* **Aim of the exercise**: Print a faithful copy of the data below, word for word, with the pictures left out.

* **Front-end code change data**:

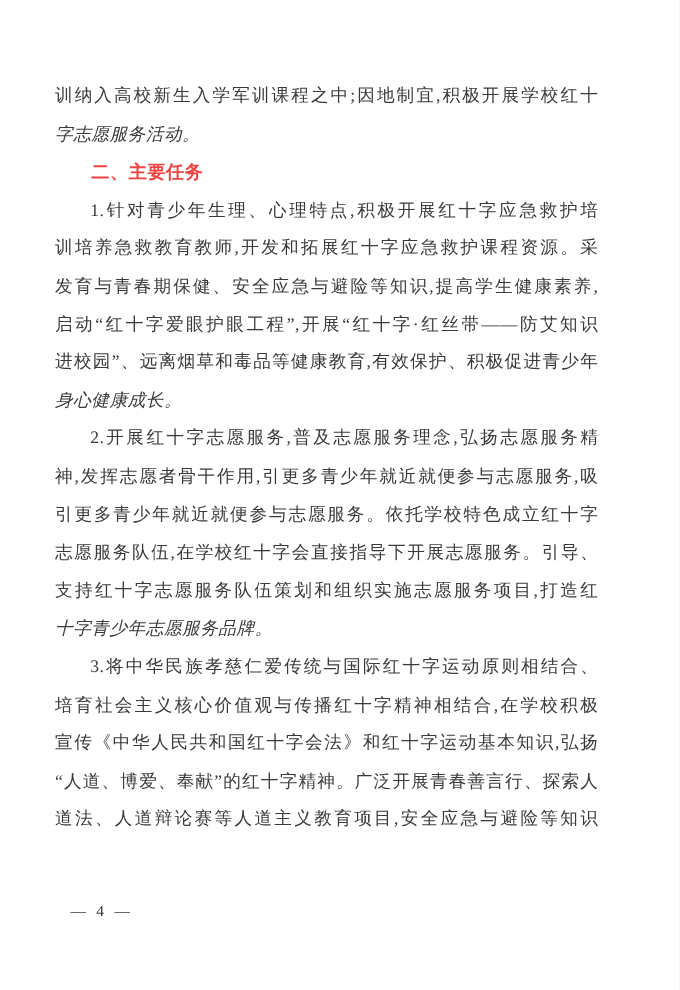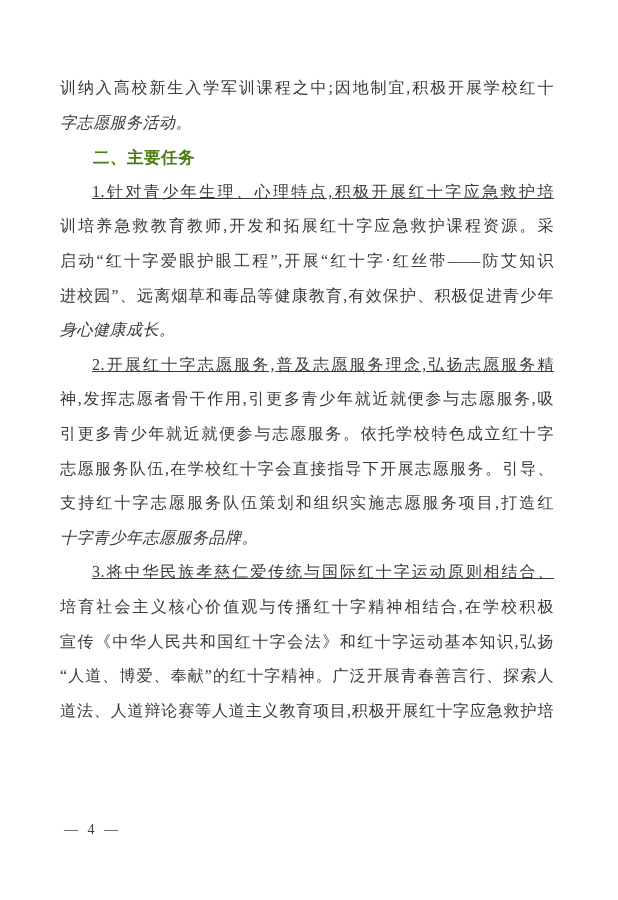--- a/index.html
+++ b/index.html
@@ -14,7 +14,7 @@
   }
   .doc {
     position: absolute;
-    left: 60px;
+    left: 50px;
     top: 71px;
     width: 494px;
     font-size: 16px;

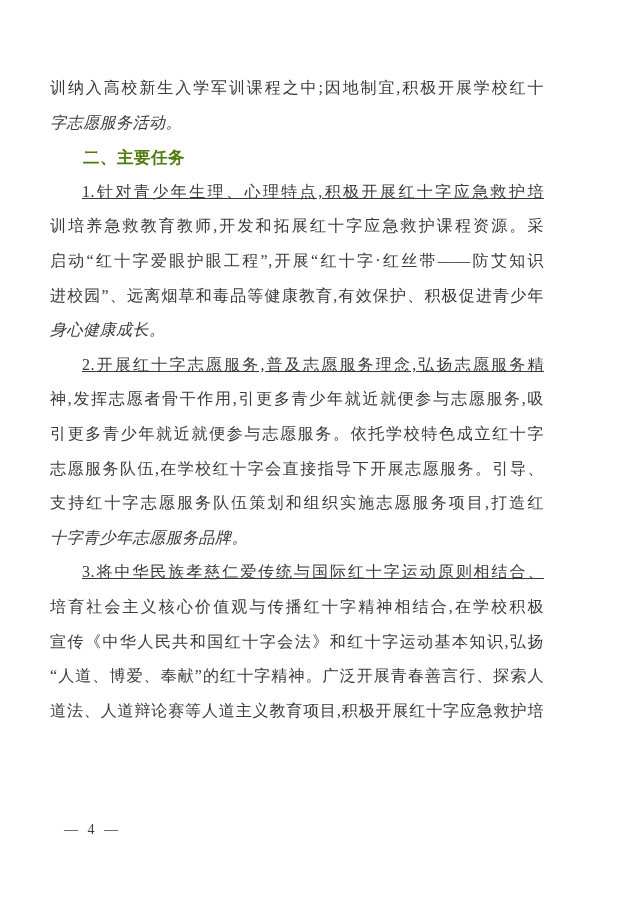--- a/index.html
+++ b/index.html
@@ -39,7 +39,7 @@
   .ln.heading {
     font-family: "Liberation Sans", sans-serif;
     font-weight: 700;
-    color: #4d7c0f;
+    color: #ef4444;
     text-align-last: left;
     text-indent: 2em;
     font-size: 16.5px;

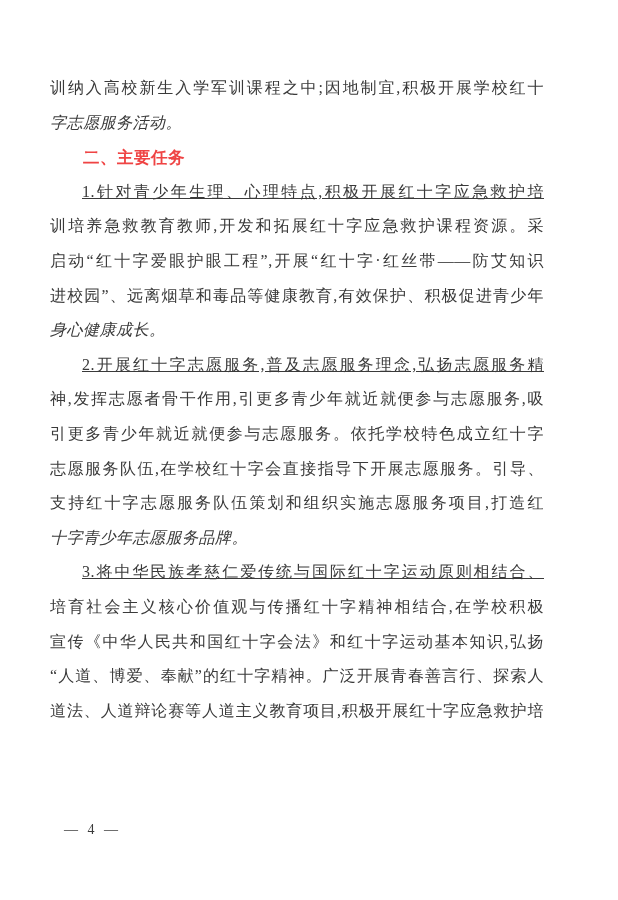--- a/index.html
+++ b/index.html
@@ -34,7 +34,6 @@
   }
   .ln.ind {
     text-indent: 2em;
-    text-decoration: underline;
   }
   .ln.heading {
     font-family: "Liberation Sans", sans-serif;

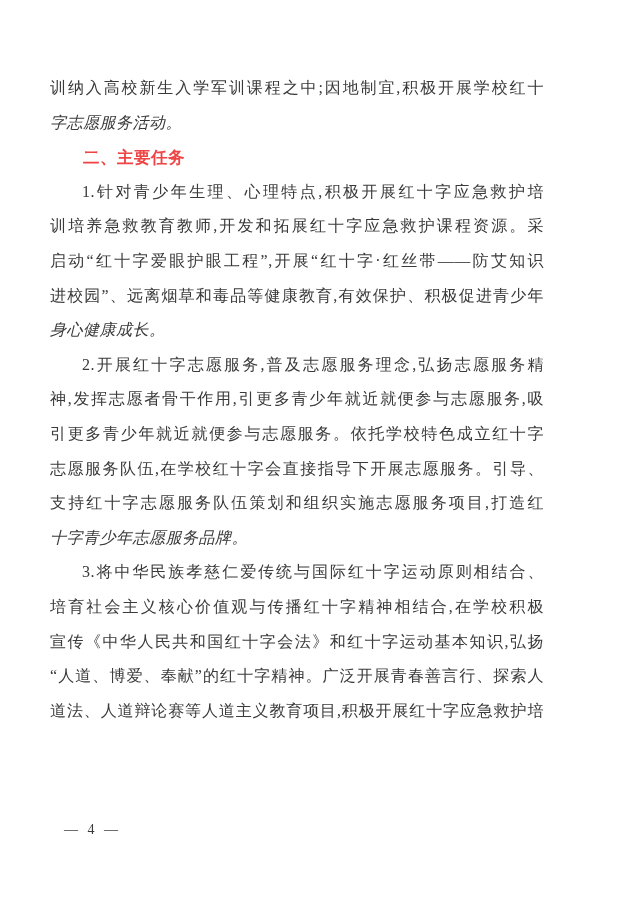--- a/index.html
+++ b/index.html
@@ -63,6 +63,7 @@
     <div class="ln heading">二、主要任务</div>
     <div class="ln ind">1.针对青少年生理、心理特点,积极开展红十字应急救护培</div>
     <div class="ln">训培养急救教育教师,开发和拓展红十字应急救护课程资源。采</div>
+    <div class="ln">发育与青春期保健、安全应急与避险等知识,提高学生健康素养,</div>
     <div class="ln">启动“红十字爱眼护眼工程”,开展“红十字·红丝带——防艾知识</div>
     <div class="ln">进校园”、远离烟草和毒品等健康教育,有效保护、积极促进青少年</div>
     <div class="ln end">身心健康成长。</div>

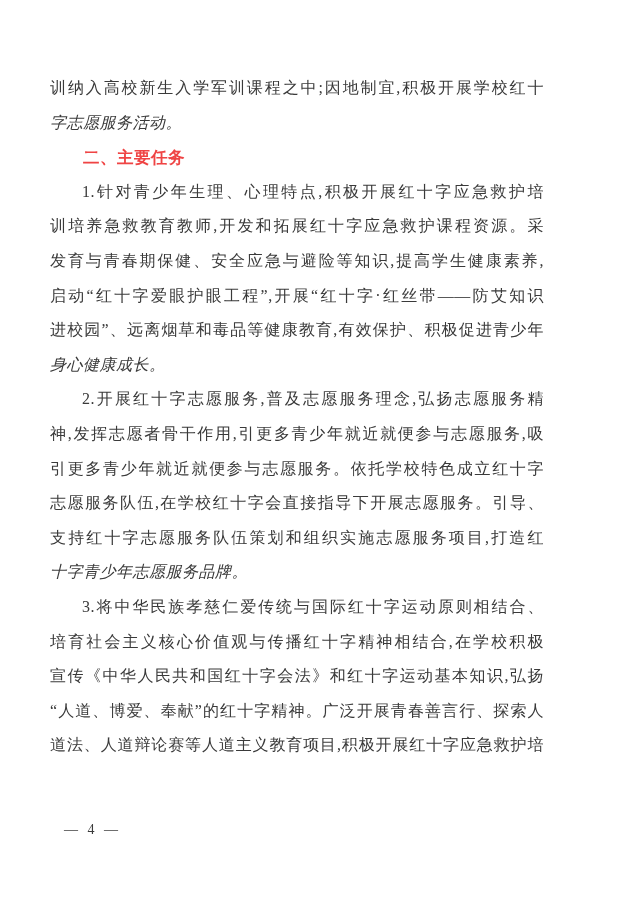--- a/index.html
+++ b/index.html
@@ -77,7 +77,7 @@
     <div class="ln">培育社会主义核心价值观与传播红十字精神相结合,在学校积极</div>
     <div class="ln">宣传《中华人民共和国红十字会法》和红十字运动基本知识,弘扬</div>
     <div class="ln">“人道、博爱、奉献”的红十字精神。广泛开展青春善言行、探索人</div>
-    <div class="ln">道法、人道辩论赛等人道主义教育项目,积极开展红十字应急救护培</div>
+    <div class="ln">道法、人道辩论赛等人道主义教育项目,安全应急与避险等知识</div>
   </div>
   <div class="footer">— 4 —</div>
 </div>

* **Answer**:
--- a/index.html
+++ b/index.html
@@ -14,7 +14,7 @@
   }
   .doc {
     position: absolute;
-    left: 60px;
+    left: 50px;
     top: 71px;
     width: 494px;
     font-size: 16px;

--- a/index.html
+++ b/index.html
@@ -39,7 +39,7 @@
   .ln.heading {
     font-family: "Liberation Sans", sans-serif;
     font-weight: 700;
-    color: #4d7c0f;
+    color: #ef4444;
     text-align-last: left;
     text-indent: 2em;
     font-size: 16.5px;

--- a/index.html
+++ b/index.html
@@ -34,7 +34,6 @@
   }
   .ln.ind {
     text-indent: 2em;
-    text-decoration: underline;
   }
   .ln.heading {
     font-family: "Liberation Sans", sans-serif;

--- a/index.html
+++ b/index.html
@@ -63,6 +63,7 @@
     <div class="ln heading">二、主要任务</div>
     <div class="ln ind">1.针对青少年生理、心理特点,积极开展红十字应急救护培</div>
     <div class="ln">训培养急救教育教师,开发和拓展红十字应急救护课程资源。采</div>
+    <div class="ln">发育与青春期保健、安全应急与避险等知识,提高学生健康素养,</div>
     <div class="ln">启动“红十字爱眼护眼工程”,开展“红十字·红丝带——防艾知识</div>
     <div class="ln">进校园”、远离烟草和毒品等健康教育,有效保护、积极促进青少年</div>
     <div class="ln end">身心健康成长。</div>

--- a/index.html
+++ b/index.html
@@ -77,7 +77,7 @@
     <div class="ln">培育社会主义核心价值观与传播红十字精神相结合,在学校积极</div>
     <div class="ln">宣传《中华人民共和国红十字会法》和红十字运动基本知识,弘扬</div>
     <div class="ln">“人道、博爱、奉献”的红十字精神。广泛开展青春善言行、探索人</div>
-    <div class="ln">道法、人道辩论赛等人道主义教育项目,积极开展红十字应急救护培</div>
+    <div class="ln">道法、人道辩论赛等人道主义教育项目,安全应急与避险等知识</div>
   </div>
   <div class="footer">— 4 —</div>
 </div>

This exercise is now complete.